Records from a data collection:
╭──

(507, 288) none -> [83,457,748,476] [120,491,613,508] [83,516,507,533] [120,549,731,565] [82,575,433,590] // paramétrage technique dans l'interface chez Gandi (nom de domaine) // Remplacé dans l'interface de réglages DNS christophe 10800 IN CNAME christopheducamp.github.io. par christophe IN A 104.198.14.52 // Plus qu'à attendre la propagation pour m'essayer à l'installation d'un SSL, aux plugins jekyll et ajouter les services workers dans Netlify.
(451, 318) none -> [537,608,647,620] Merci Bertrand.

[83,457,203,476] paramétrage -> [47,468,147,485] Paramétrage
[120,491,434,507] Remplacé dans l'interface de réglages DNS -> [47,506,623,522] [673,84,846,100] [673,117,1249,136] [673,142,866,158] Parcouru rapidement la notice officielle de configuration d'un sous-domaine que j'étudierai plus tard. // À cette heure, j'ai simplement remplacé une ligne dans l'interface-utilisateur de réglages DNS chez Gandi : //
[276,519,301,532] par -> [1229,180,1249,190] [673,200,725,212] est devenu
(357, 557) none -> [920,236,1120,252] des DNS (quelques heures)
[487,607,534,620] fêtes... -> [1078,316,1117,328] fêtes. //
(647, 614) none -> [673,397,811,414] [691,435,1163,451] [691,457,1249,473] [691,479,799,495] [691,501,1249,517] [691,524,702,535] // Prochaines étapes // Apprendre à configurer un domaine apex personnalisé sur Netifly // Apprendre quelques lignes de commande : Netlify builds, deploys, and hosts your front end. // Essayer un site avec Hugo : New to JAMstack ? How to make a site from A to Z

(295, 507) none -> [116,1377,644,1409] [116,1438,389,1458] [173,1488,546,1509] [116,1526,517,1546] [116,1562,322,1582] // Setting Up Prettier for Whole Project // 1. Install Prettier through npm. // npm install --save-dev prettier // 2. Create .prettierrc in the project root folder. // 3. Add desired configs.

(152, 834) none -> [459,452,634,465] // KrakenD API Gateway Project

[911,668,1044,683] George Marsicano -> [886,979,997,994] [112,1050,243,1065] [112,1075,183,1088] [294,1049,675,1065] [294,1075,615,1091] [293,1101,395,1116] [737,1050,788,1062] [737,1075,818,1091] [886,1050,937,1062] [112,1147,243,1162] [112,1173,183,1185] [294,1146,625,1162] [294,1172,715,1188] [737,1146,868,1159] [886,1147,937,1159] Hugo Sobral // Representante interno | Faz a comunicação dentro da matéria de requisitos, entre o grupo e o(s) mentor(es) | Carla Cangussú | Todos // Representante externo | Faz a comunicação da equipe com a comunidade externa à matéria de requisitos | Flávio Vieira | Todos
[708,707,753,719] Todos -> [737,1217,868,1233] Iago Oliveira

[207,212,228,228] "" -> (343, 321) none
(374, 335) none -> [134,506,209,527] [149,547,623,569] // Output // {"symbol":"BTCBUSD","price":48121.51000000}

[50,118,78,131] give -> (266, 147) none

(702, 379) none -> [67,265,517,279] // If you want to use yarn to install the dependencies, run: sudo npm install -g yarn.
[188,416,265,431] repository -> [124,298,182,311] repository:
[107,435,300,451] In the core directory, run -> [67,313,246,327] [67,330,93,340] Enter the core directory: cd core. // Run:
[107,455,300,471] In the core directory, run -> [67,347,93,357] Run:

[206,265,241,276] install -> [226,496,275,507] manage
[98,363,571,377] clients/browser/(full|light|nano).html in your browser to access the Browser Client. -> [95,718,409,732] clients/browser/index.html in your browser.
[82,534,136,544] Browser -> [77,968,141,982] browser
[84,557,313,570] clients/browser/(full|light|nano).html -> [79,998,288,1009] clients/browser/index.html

╰──

● **EXERCISE INSTRUCTIONS**
Set every entry down once more, exactly as written above.

● **ANSWER BOX**
(507, 288) none -> [83,457,748,476] [120,491,613,508] [83,516,507,533] [120,549,731,565] [82,575,433,590] // paramétrage technique dans l'interface chez Gandi (nom de domaine) // Remplacé dans l'interface de réglages DNS christophe 10800 IN CNAME christopheducamp.github.io. par christophe IN A 104.198.14.52 // Plus qu'à attendre la propagation pour m'essayer à l'installation d'un SSL, aux plugins jekyll et ajouter les services workers dans Netlify.
(451, 318) none -> [537,608,647,620] Merci Bertrand.

[83,457,203,476] paramétrage -> [47,468,147,485] Paramétrage
[120,491,434,507] Remplacé dans l'interface de réglages DNS -> [47,506,623,522] [673,84,846,100] [673,117,1249,136] [673,142,866,158] Parcouru rapidement la notice officielle de configuration d'un sous-domaine que j'étudierai plus tard. // À cette heure, j'ai simplement remplacé une ligne dans l'interface-utilisateur de réglages DNS chez Gandi : //
[276,519,301,532] par -> [1229,180,1249,190] [673,200,725,212] est devenu
(357, 557) none -> [920,236,1120,252] des DNS (quelques heures)
[487,607,534,620] fêtes... -> [1078,316,1117,328] fêtes. //
(647, 614) none -> [673,397,811,414] [691,435,1163,451] [691,457,1249,473] [691,479,799,495] [691,501,1249,517] [691,524,702,535] // Prochaines étapes // Apprendre à configurer un domaine apex personnalisé sur Netifly // Apprendre quelques lignes de commande : Netlify builds, deploys, and hosts your front end. // Essayer un site avec Hugo : New to JAMstack ? How to make a site from A to Z

(295, 507) none -> [116,1377,644,1409] [116,1438,389,1458] [173,1488,546,1509] [116,1526,517,1546] [116,1562,322,1582] // Setting Up Prettier for Whole Project // 1. Install Prettier through npm. // npm install --save-dev prettier // 2. Create .prettierrc in the project root folder. // 3. Add desired configs.

(152, 834) none -> [459,452,634,465] // KrakenD API Gateway Project

[911,668,1044,683] George Marsicano -> [886,979,997,994] [112,1050,243,1065] [112,1075,183,1088] [294,1049,675,1065] [294,1075,615,1091] [293,1101,395,1116] [737,1050,788,1062] [737,1075,818,1091] [886,1050,937,1062] [112,1147,243,1162] [112,1173,183,1185] [294,1146,625,1162] [294,1172,715,1188] [737,1146,868,1159] [886,1147,937,1159] Hugo Sobral // Representante interno | Faz a comunicação dentro da matéria de requisitos, entre o grupo e o(s) mentor(es) | Carla Cangussú | Todos // Representante externo | Faz a comunicação da equipe com a comunidade externa à matéria de requisitos | Flávio Vieira | Todos
[708,707,753,719] Todos -> [737,1217,868,1233] Iago Oliveira

[207,212,228,228] "" -> (343, 321) none
(374, 335) none -> [134,506,209,527] [149,547,623,569] // Output // {"symbol":"BTCBUSD","price":48121.51000000}

[50,118,78,131] give -> (266, 147) none

(702, 379) none -> [67,265,517,279] // If you want to use yarn to install the dependencies, run: sudo npm install -g yarn.
[188,416,265,431] repository -> [124,298,182,311] repository:
[107,435,300,451] In the core directory, run -> [67,313,246,327] [67,330,93,340] Enter the core directory: cd core. // Run:
[107,455,300,471] In the core directory, run -> [67,347,93,357] Run:

[206,265,241,276] install -> [226,496,275,507] manage
[98,363,571,377] clients/browser/(full|light|nano).html in your browser to access the Browser Client. -> [95,718,409,732] clients/browser/index.html in your browser.
[82,534,136,544] Browser -> [77,968,141,982] browser
[84,557,313,570] clients/browser/(full|light|nano).html -> [79,998,288,1009] clients/browser/index.html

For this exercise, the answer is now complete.